El Parlamento andaluz aprobó por unanimidad una Proposición no de Ley (PNL) presentada por IU que establecía medidas extraordinarias de inspección en los trasformadores ubicados en Andalucía. «La empresa no puede dar por saldado el accidente explicando que se ha tratado de una explosión ‘excepcional y fortuita’ sobre todo si atendemos a la deflagración de al menos otros cinco transformadores en distintas localidades de nuestro país en el último año», advertía la PNL. Con esta propuesta se instaba al Gobierno andaluz a exigir a Endesa inspecciones –con técnicos de la Junta– de los transformadores cuya última revisión se hubiera realizado hace más de un año y a presentar en un plazo de seis meses –es decir, antes de abril– un plan para la renovación de los más antiguos. Según la Consejería de Empleo, se está trabajando en ello.
El mundo a pique
Esther no para de mover sus pies hacia arriba y hacia abajo, hacia un lado y hacia el otro. Tiene picor crónico. El fuego le envolvió las piernas. Fue la última evacuada y recuerda el calor asfixiante que sintió en el helicóptero, sin aire acondicionado, que la trasladó desde el hospital de Puerto Real hasta la unidad de quemados del Virgen del Rocío de Sevilla. Ella era la única que sabía que Irene estaba embarazada. «Yo me había enterado una semana antes. No lo había contado aún por aquello de esperar a que cuajara. Estábamos contentos. Hacía solo unos días habíamos ido toda la plantilla al Aquapark de Algeciras. Sara era increíble, había conseguido muchas mejoras laborales», relata Irene, con una barriga de siete meses tras un peto vaquero. Del hospital a la mutua, de la mutua al hospital: «Me han llegado a decir que las piernas hinchadas son por el embarazo». El niño nacerá en marzo.
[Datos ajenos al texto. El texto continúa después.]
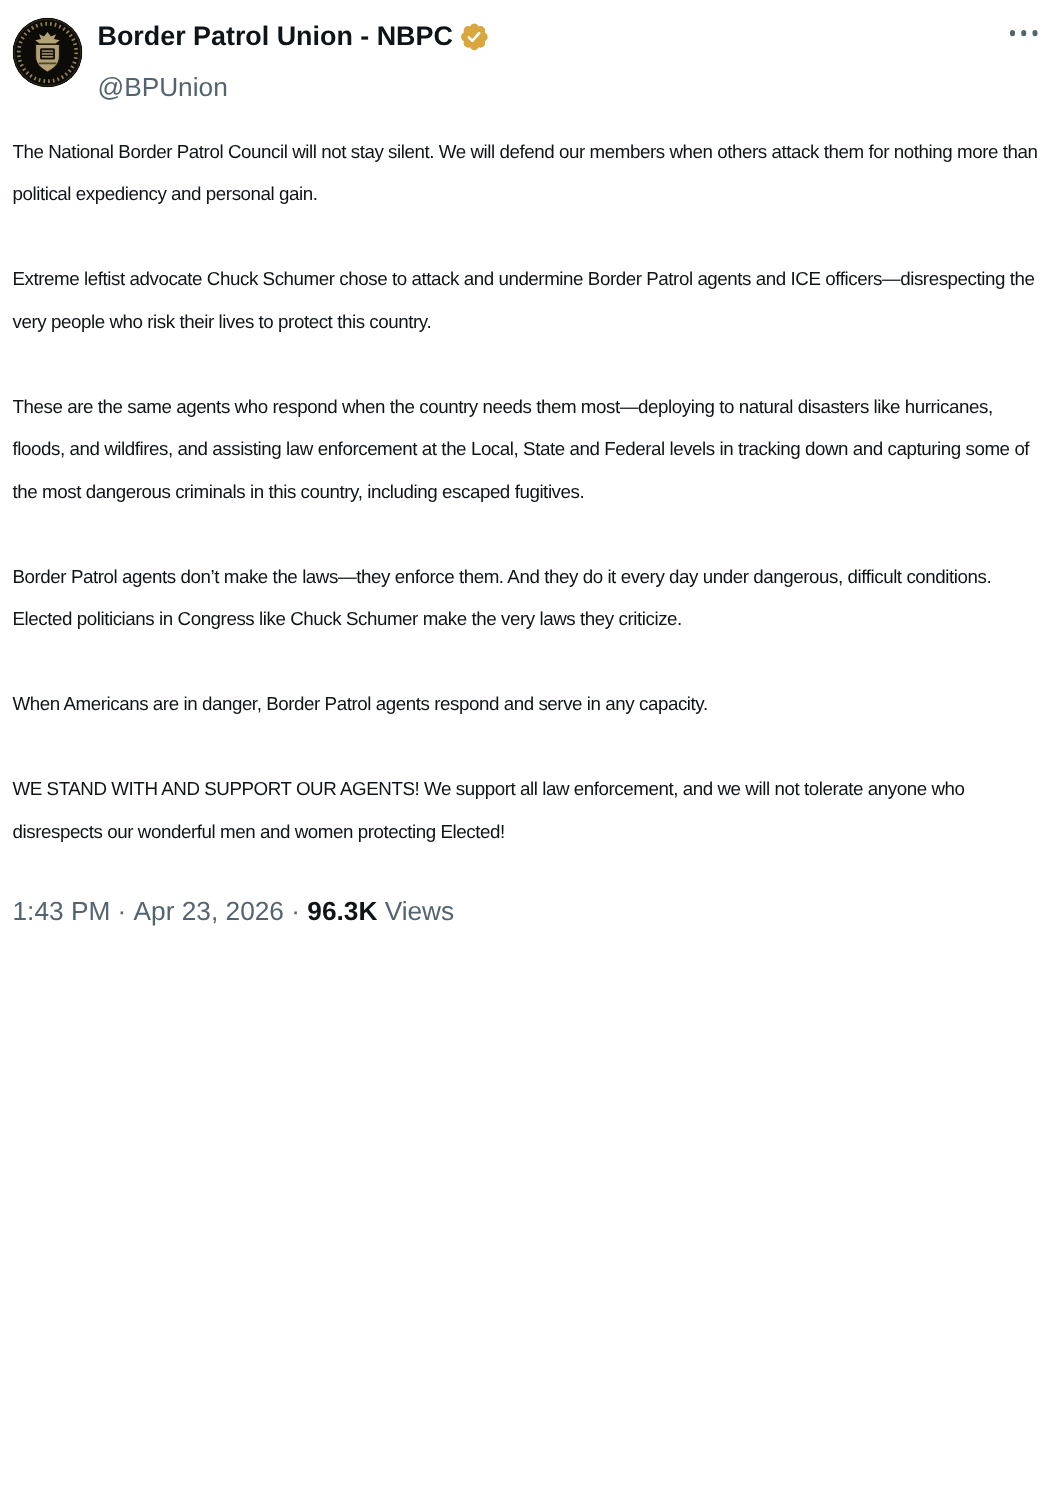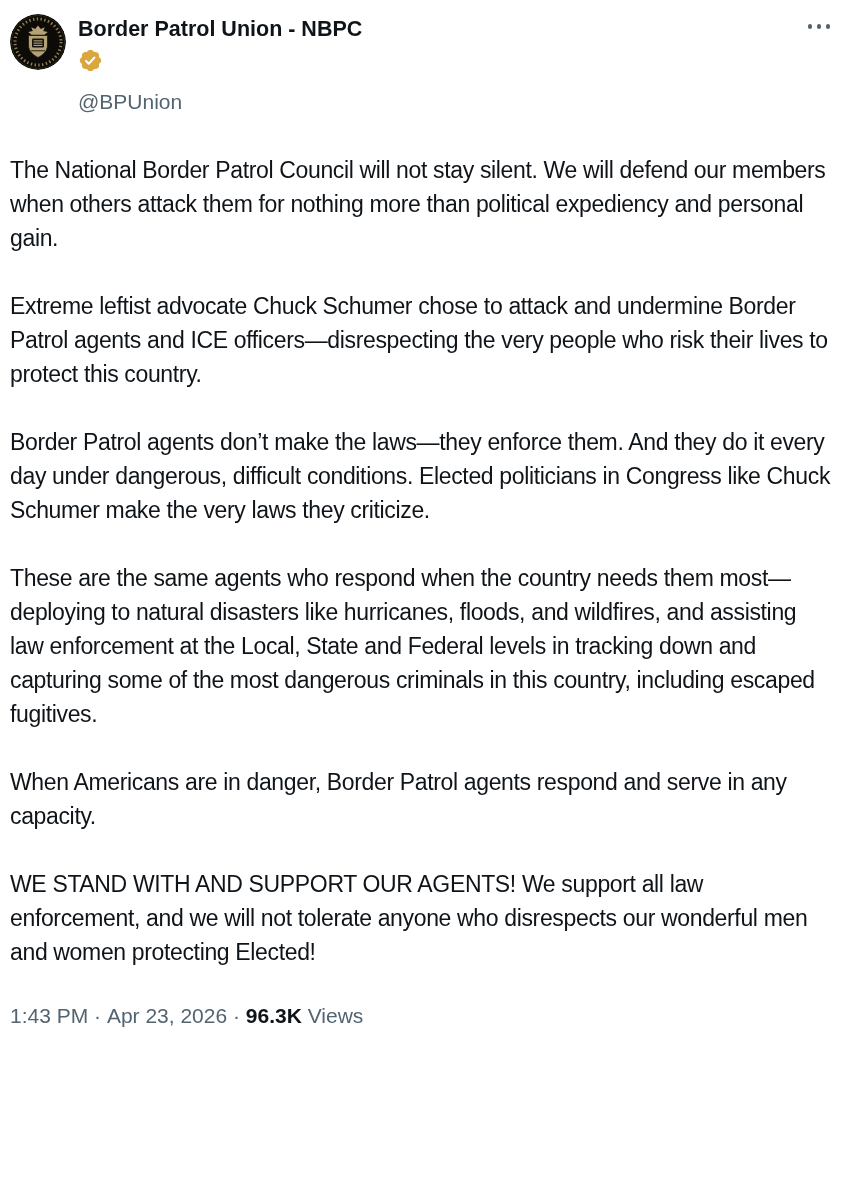--- a/index.html
+++ b/index.html
@@ -27,7 +27,7 @@
     overflow: hidden; flex: 0 0 56px; cursor: pointer;
   }
   .author-block { margin-left: 12px; flex: 1 1 auto; min-width: 0; padding-top: 2px; }
-  .name-row { display: flex; gap: 5px; flex-direction: column; }
+  .name-row { display: flex; align-items: center; gap: 5px; }
   .display-name {
     font-size: 21.5px; font-weight: 700; color: var(--text-primary);
     line-height: 26px; white-space: nowrap;

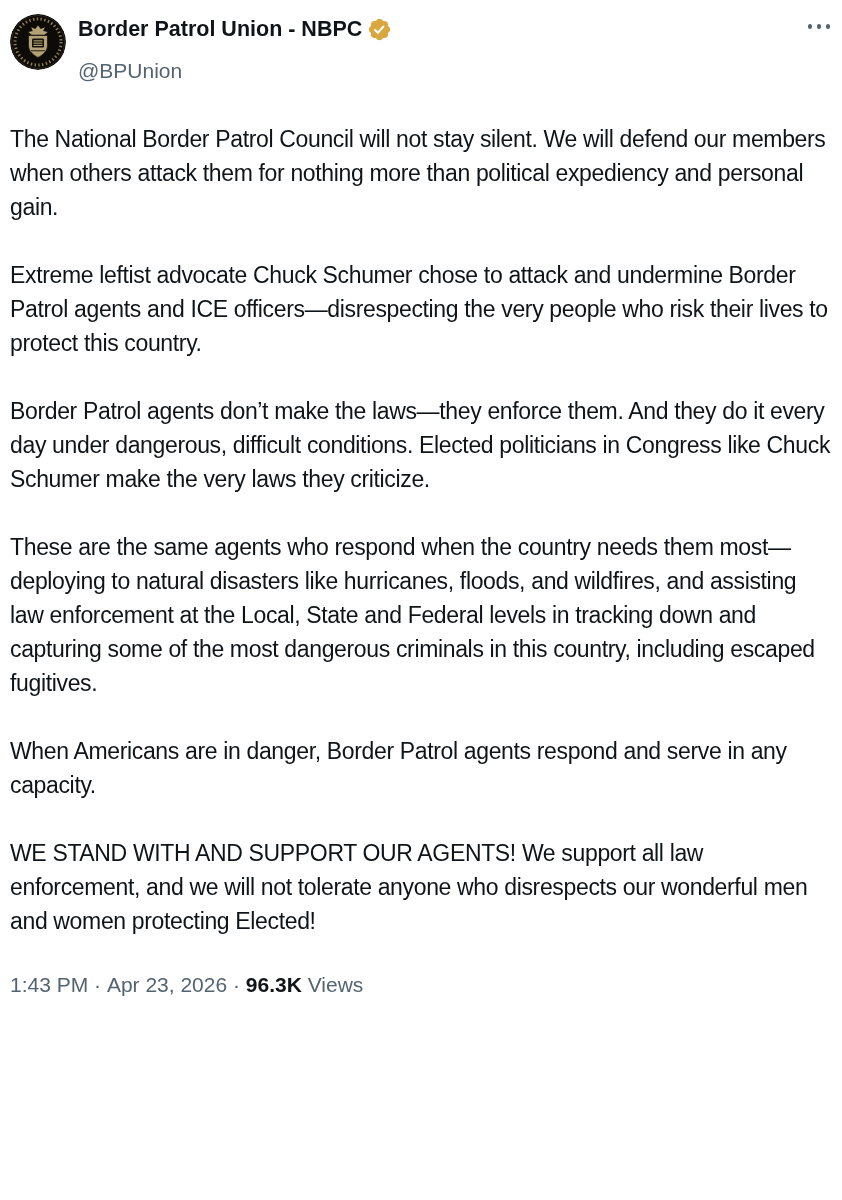--- a/index.html
+++ b/index.html
@@ -46,8 +46,8 @@
 
   
   .body-text {
-    margin-top: 38px;
-    font-size: 23px;
+    margin-top: 21px;
+    font-size: 15px;
     letter-spacing: -0.35px;
     line-height: 34px;
     color: var(--text-primary);

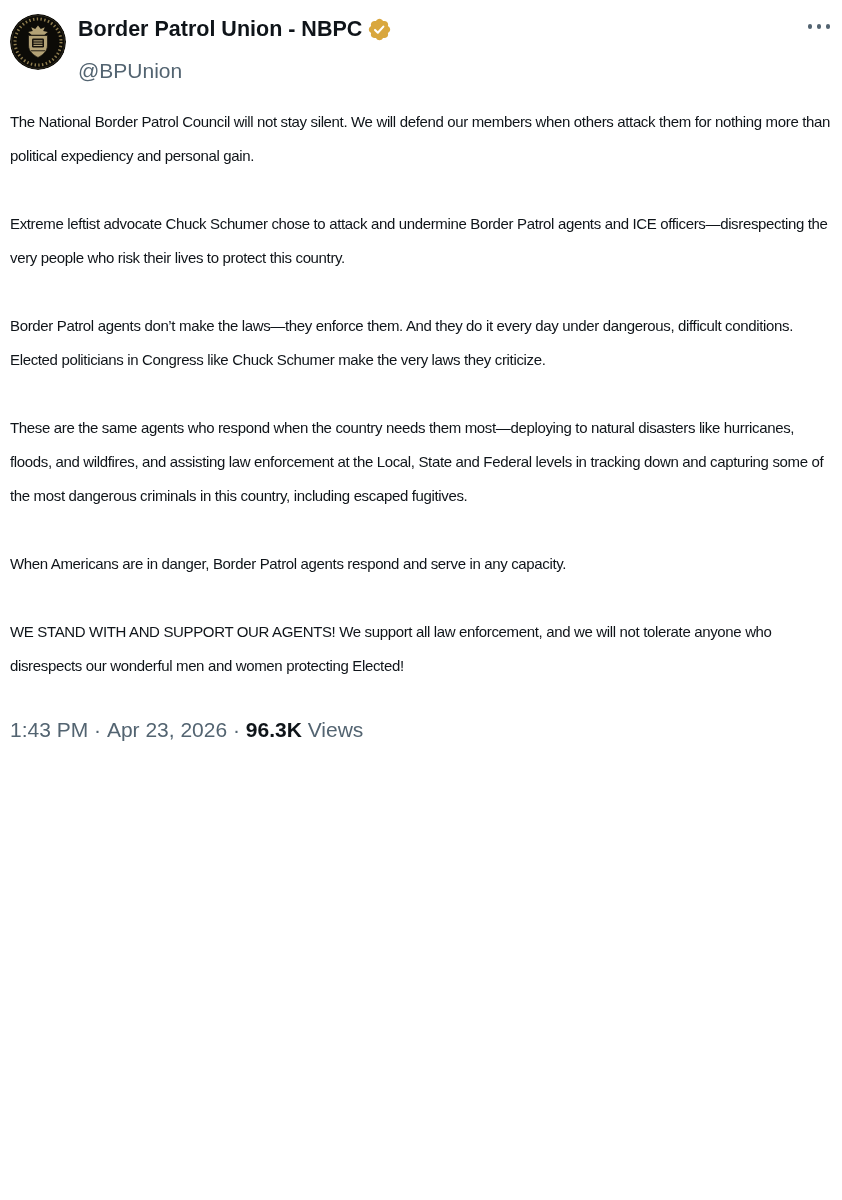--- a/index.html
+++ b/index.html
@@ -115,8 +115,8 @@
   <div class="body-text">
     <p>The National Border Patrol Council will not stay silent. We will defend our members when others attack them for nothing more than political expediency and personal gain.</p>
     <p>Extreme leftist advocate Chuck Schumer chose to attack and undermine Border Patrol agents and ICE officers—disrespecting the very people who risk their lives to protect this country.</p>
+    <p>These are the same agents who respond when the country needs them most—deploying to natural disasters like hurricanes, floods, and wildfires, and assisting law enforcement at the Local, State and Federal levels in tracking down and capturing some of the most dangerous criminals in this country, including escaped fugitives.</p>
     <p>Border Patrol agents don’t make the laws—they enforce them. And they do it every day under dangerous, difficult conditions. Elected politicians in Congress like Chuck Schumer make the very laws they criticize.</p>
-    <p>These are the same agents who respond when the country needs them most—deploying to natural disasters like hurricanes, floods, and wildfires, and assisting law enforcement at the Local, State and Federal levels in tracking down and capturing some of the most dangerous criminals in this country, including escaped fugitives.</p>
     <p>When Americans are in danger, Border Patrol agents respond and serve in any capacity.</p>
     <p>WE STAND WITH AND SUPPORT OUR AGENTS! We support all law enforcement, and we will not tolerate anyone who disrespects our wonderful men and women protecting Elected!</p>
   </div>

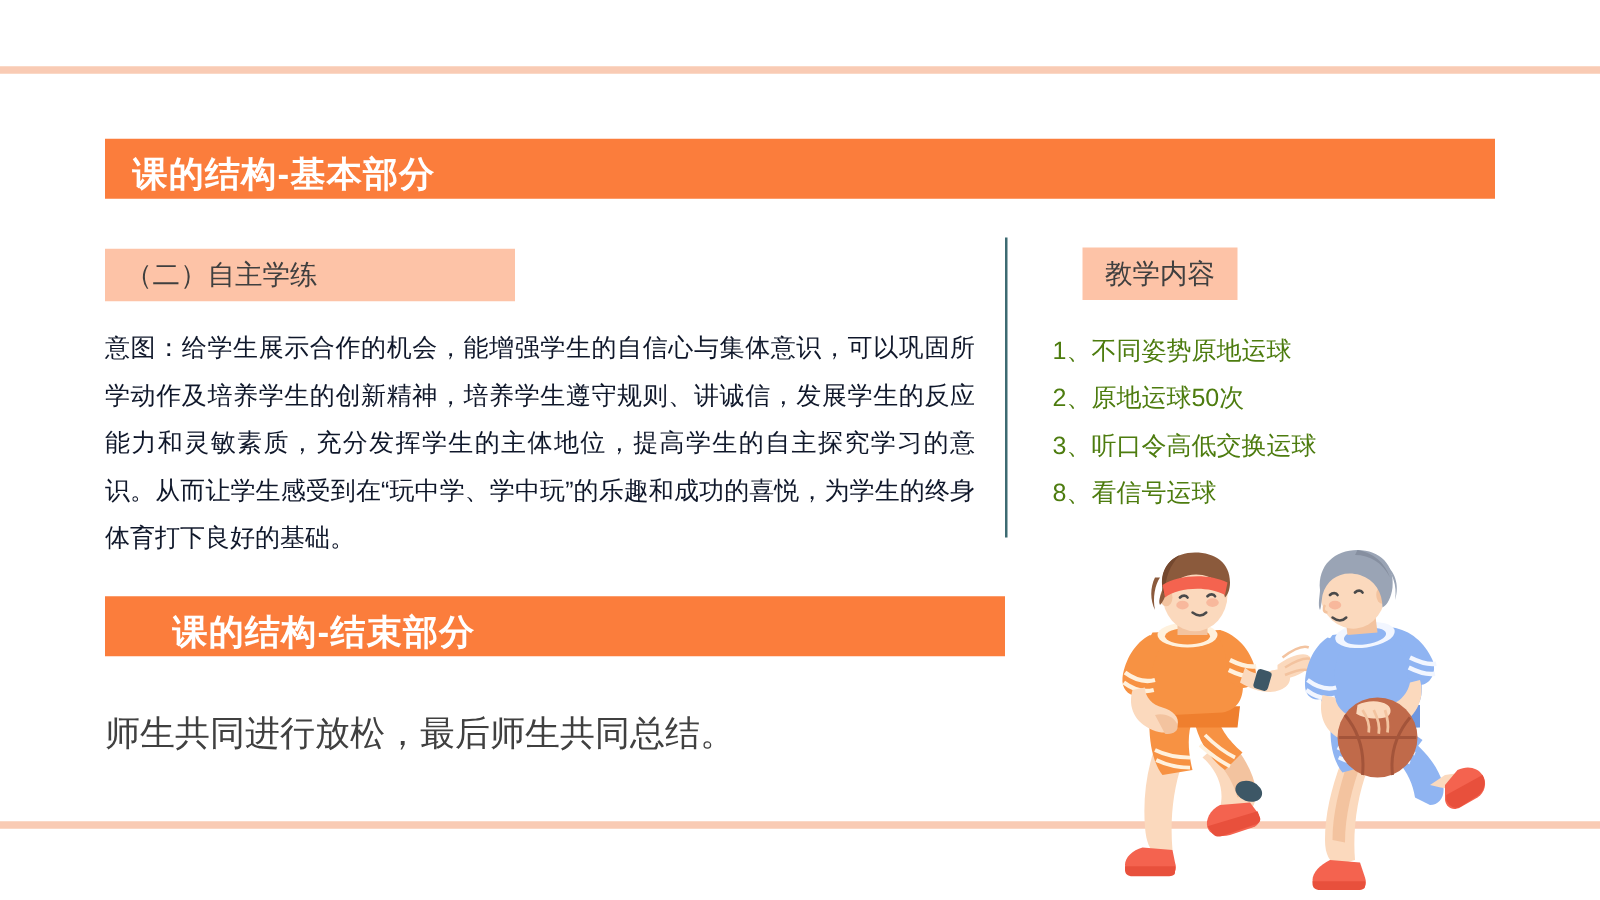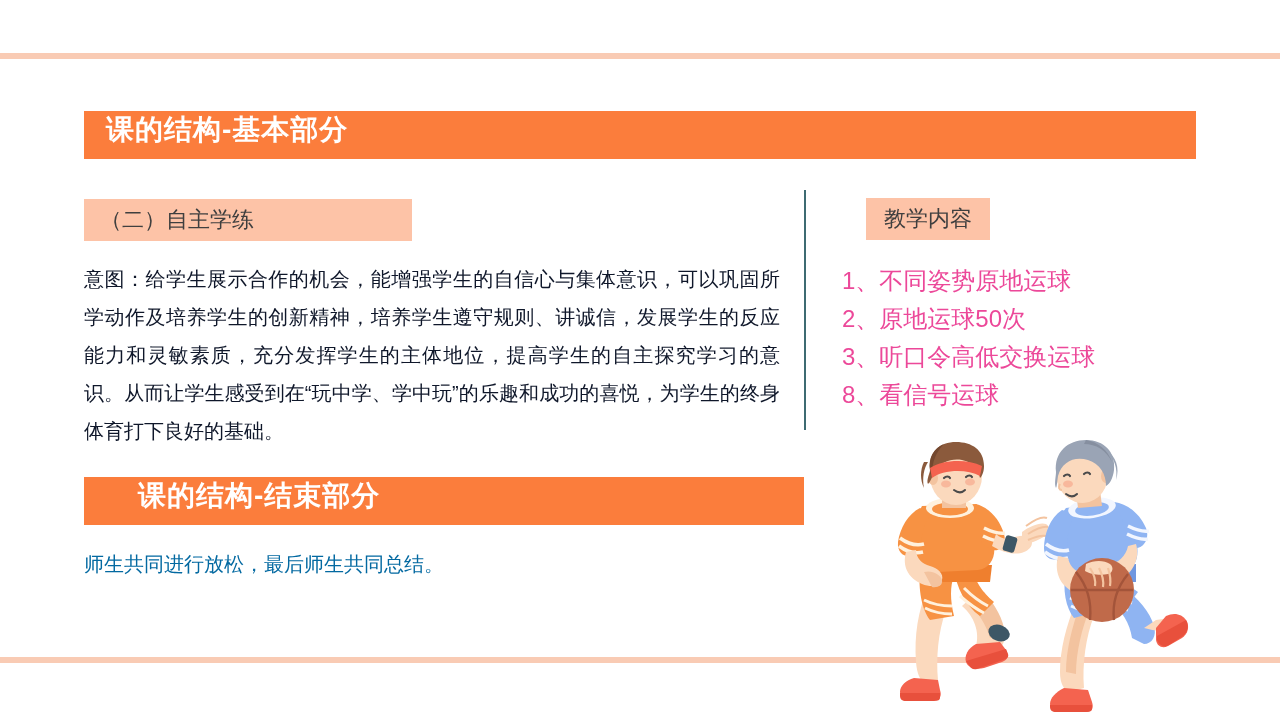--- a/index.html
+++ b/index.html
@@ -34,7 +34,7 @@
     position: absolute;
     background: #fb7d3c;
     display: flex;
-    align-items: flex-start;
+    align-items: flex-end;
   }
   .bar .bar-text {
     color: #ffffff;

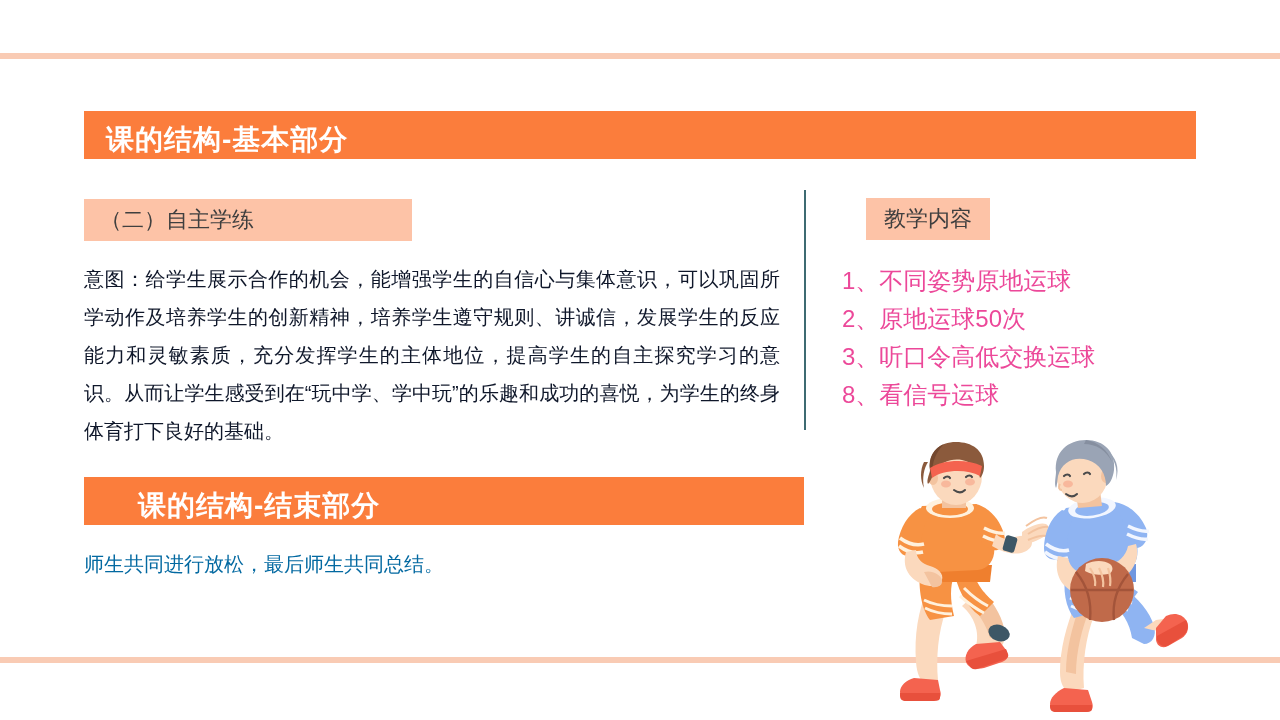--- a/index.html
+++ b/index.html
@@ -120,8 +120,8 @@
     list-style: none;
   }
   #content-list li {
-    color: #ec4899;
-    font-size: 24px;
+    color: #4d7c0f;
+    font-size: 20px;
     line-height: 38px;
     white-space: nowrap;
   }

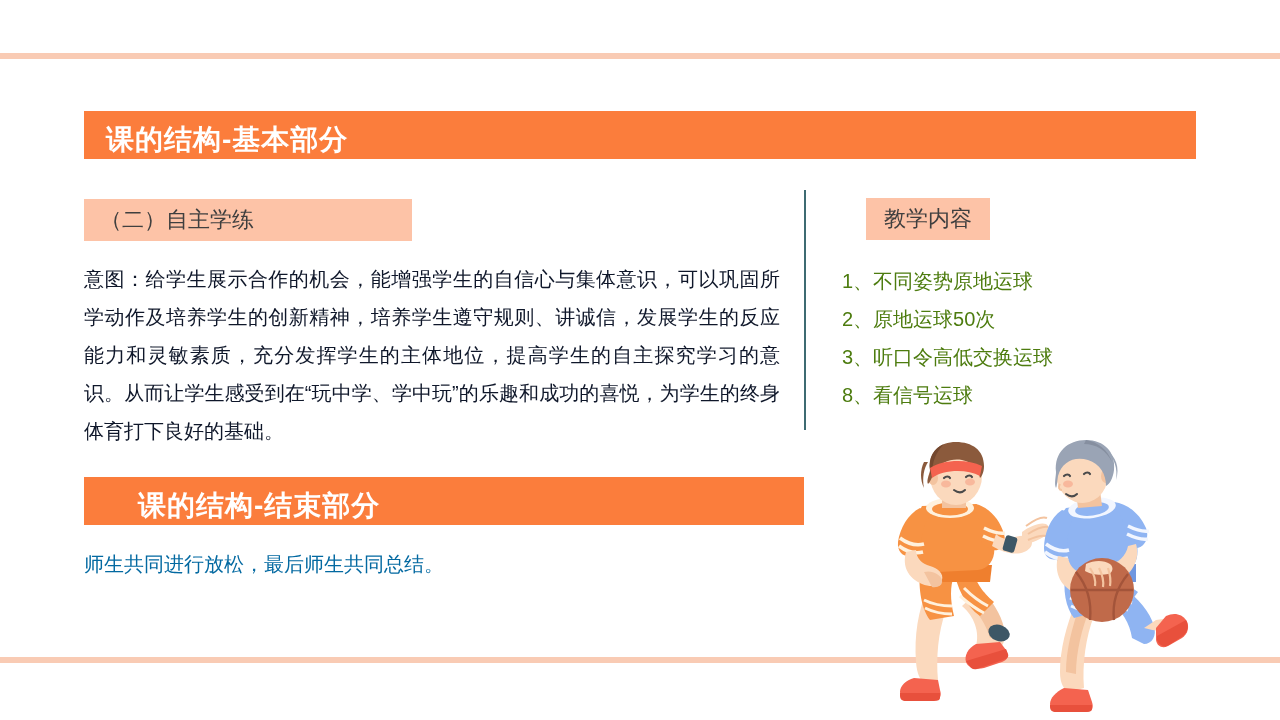--- a/index.html
+++ b/index.html
@@ -130,10 +130,10 @@
   #closing-text {
     position: absolute;
     left: 84px;
-    top: 547px;
+    top: 570px;
     width: 700px;
-    color: #0369a1;
-    font-size: 20px;
+    color: #404040;
+    font-size: 28px;
     line-height: 34px;
   }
Daniel Domínguez, un joven extremeño que había celebrado su 25 cumpleaños aquel verano con todos ellos, continúa ingresado operación tras operación. Fran Fernández y Juan Antonio Puerto, que acaba de ser intervenido, tampoco se han recuperado. «Pero somos nosotros los que tenemos que estar encima para que nos miren», insiste Kisko tras volver de fumar. Su madre, Mariluz Lindes, ha tenido que dejar de trabajar para curarle las heridas. A veces esta mujer no aguanta y le estalla el desconsuelo que supone, además, haber perdido a su hija.
«Esta es la historia de gente sencilla, de la calle, a la que el mundo se le ha ido a pique. Es vergonzoso que un gigante como Endesa no diga ‘aquí estamos, vamos a investigar y a apechugar’», insiste Gema. La verdad y la justicia –dicen– serán lo único que les dará algo de paz. Que como cantaba la chirigota Los del planeta rojo, pero rojo, rojo en este pasodoble sobre el 70 aniversario de la explosión de un polvorín en Cádiz, «Hora / Ya va siendo la hora / Culpa / De que asuman ya la culpa». Poco les dolería más, después de todo lo que se llevó el fuego, que les dijeran que allí, junto al 29272 de Endesa, no pasó nada.